With verbal parental consent 36 children (10 in general practice, 26 in hospital) were randomised to the ‘supine’ or ‘sitting’ group (17 sitting , 19 supine, giving 17 case-control pairs).The supine position required the mother to lie the toddler supine on her lap with his head resting either on her knee, or on the doctor’s knees. With the child supine throat examination took place in a fashion akin to a dental examination or a neonatal intubation.
Only four children—two in either group—had not had their throats examined before. There was no difference in examination time in either position (sitting mean (SD) 17.3 (9.4) sec, supine 16.9 (6.7) sec, unpaired Student’s t test, p=0.85). Cooperation was equally common in each group (p = 0.28). 12 of 15 (80%) in the ‘supine’ group who had been examined before thought the supine position was better than the sitting position used previously.

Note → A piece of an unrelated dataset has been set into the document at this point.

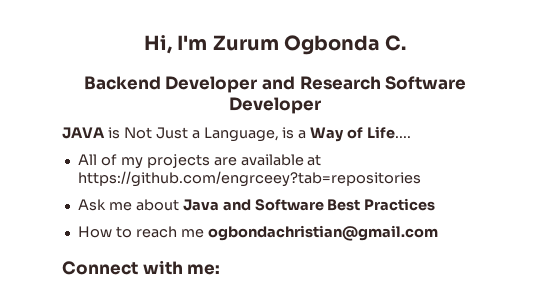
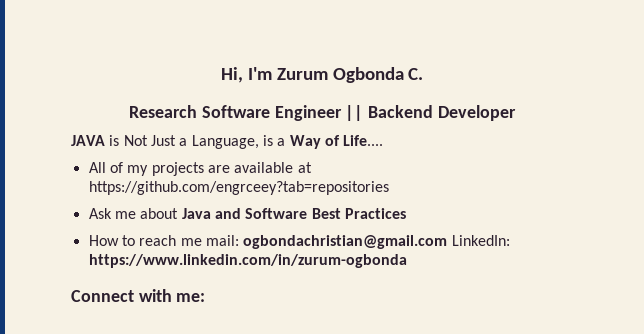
[83,76,467,93] Backend Developer and Research Software -> [129,105,434,121] Research Software Engineer || Backend
(204, 233) none -> [205,235,239,246] mail:
(438, 233) none -> [451,235,510,246] [88,254,407,268] LinkedIn: https://www.linkedin.com/in/zurum-ogbonda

The supine position for throat examination is at least as acceptable and well tolerated as the sitting position. Explanation of the unfamiliar, supine position takes longer than normal. Once the child is supine the examination usually takes 2 or 3 seconds and does not require the doctor to crouch or peer to view the throat adequately. Positioning of toddlers supine makes throat examination more acceptable to parents and, in our experience, much easier to perform than the traditional sitting position.